Would you reproduce exactly, and only, the lines starting at the one with "Total | Stage Debut Saison: 3 -> 4" and ending at the last line of the data, with both included? Leave the pictures out.

__________________________________________________

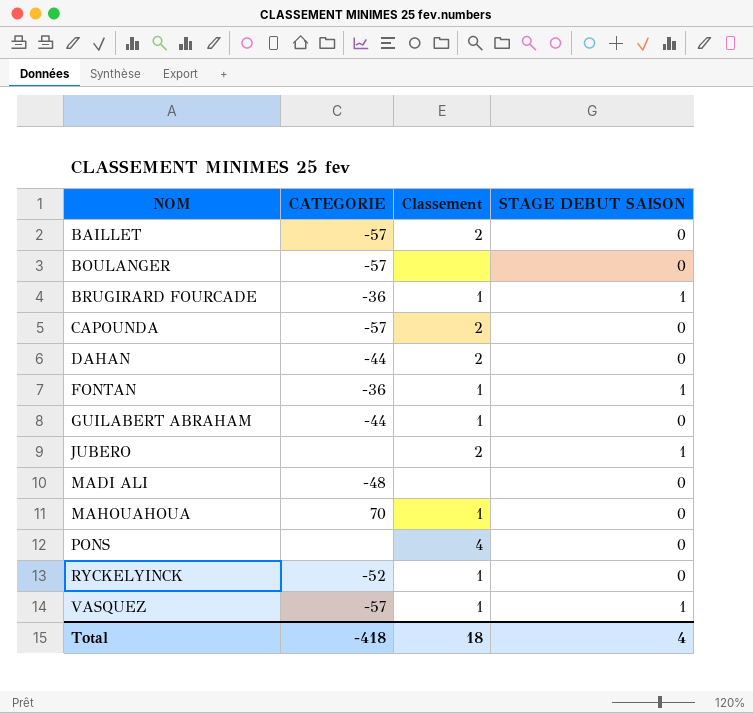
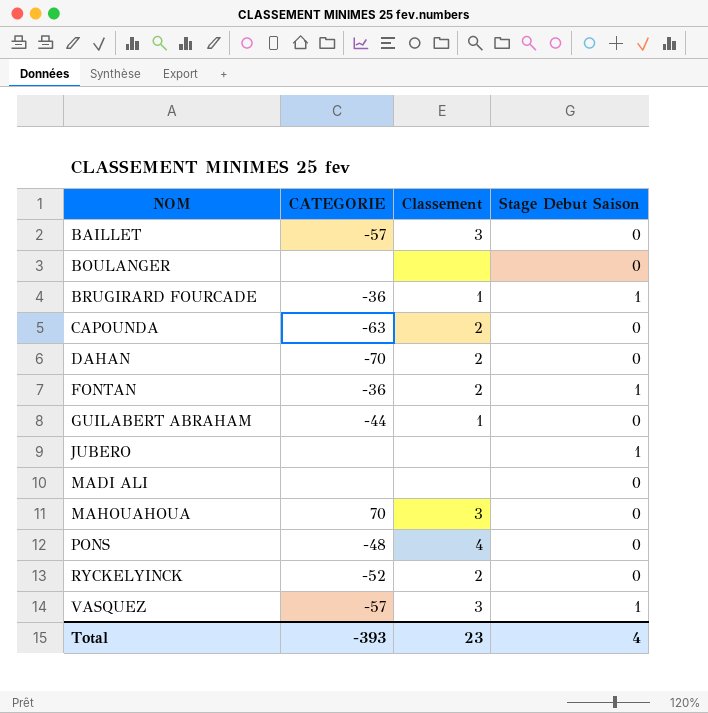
column name: STAGE DEBUT SAISON -> Stage Debut Saison
BAILLET | Classement: 2 -> 3
BOULANGER | CATEGORIE: -57 -> none
CAPOUNDA | CATEGORIE: -57 -> -63
DAHAN | CATEGORIE: -44 -> -70
FONTAN | Classement: 1 -> 2
JUBERO | Classement: 2 -> none
MADI ALI | CATEGORIE: -48 -> none
MAHOUAHOUA | Classement: 1 -> 3
PONS | CATEGORIE: none -> -48
RYCKELYINCK | Classement: 1 -> 2
VASQUEZ | Classement: 1 -> 3
Total | CATEGORIE: -418 -> -393
Total | Classement: 18 -> 23

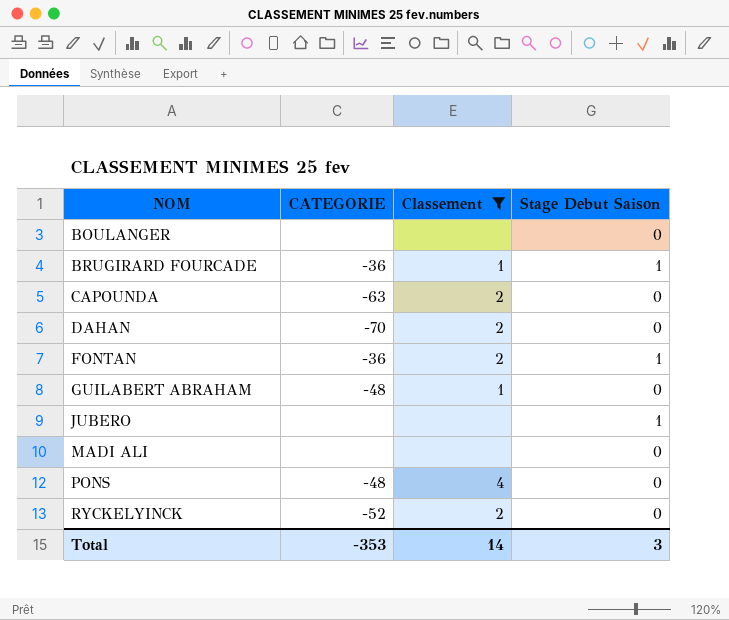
filter: none -> Classement != 3
GUILABERT ABRAHAM | CATEGORIE: -44 -> -48
Total | CATEGORIE: -393 -> -353
Total | Classement: 23 -> 14
Total | Stage Debut Saison: 4 -> 3

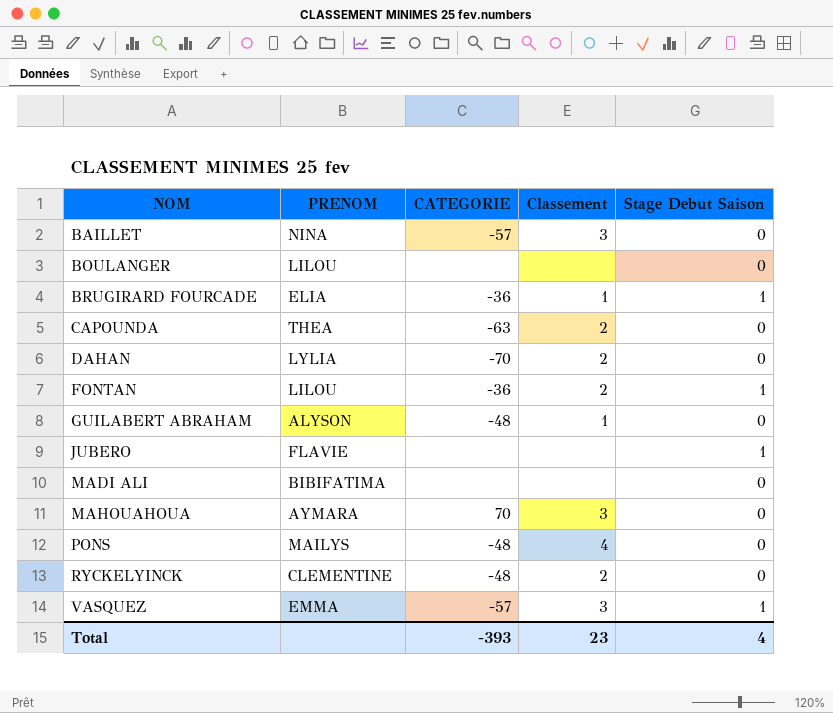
filter: Classement != 3 -> none
column PRENOM | position: none -> 2
RYCKELYINCK | CATEGORIE: -52 -> -48
Total | CATEGORIE: -353 -> -393
Total | Classement: 14 -> 23
Total | Stage Debut Saison: 3 -> 4

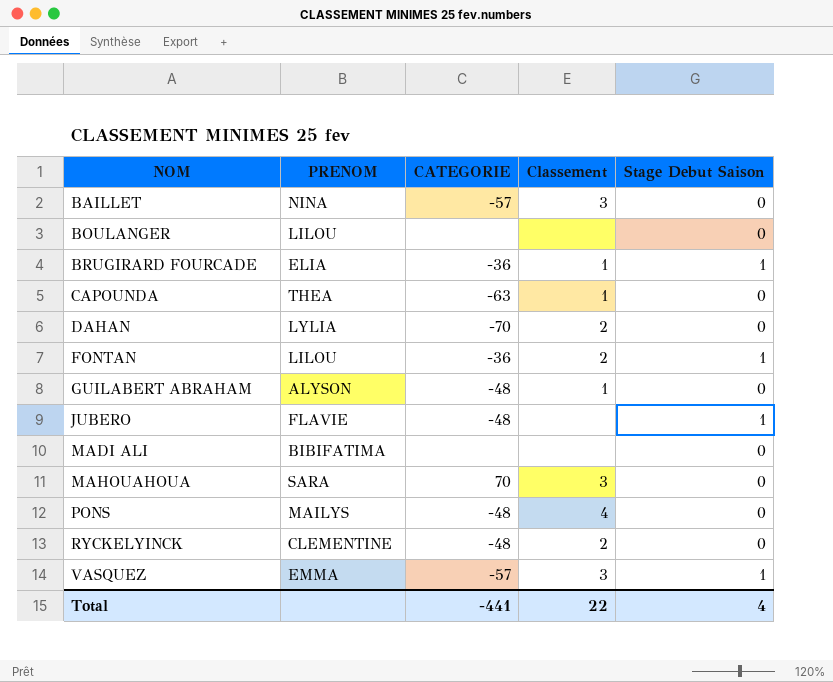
CAPOUNDA | Classement: 2 -> 1
JUBERO | CATEGORIE: none -> -48
MAHOUAHOUA | PRENOM: AYMARA -> SARA
Total | CATEGORIE: -393 -> -441
Total | Classement: 23 -> 22

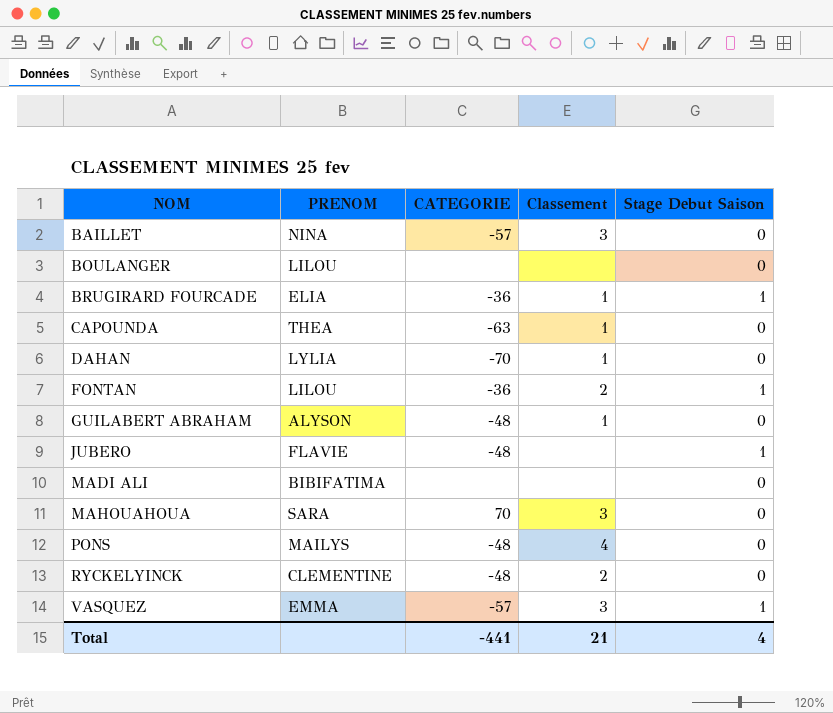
DAHAN | Classement: 2 -> 1
Total | Classement: 22 -> 21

__________________________________________________

# Answer area:
Total | Stage Debut Saison: 3 -> 4

CAPOUNDA | Classement: 2 -> 1
JUBERO | CATEGORIE: none -> -48
MAHOUAHOUA | PRENOM: AYMARA -> SARA
Total | CATEGORIE: -393 -> -441
Total | Classement: 23 -> 22

DAHAN | Classement: 2 -> 1
Total | Classement: 22 -> 21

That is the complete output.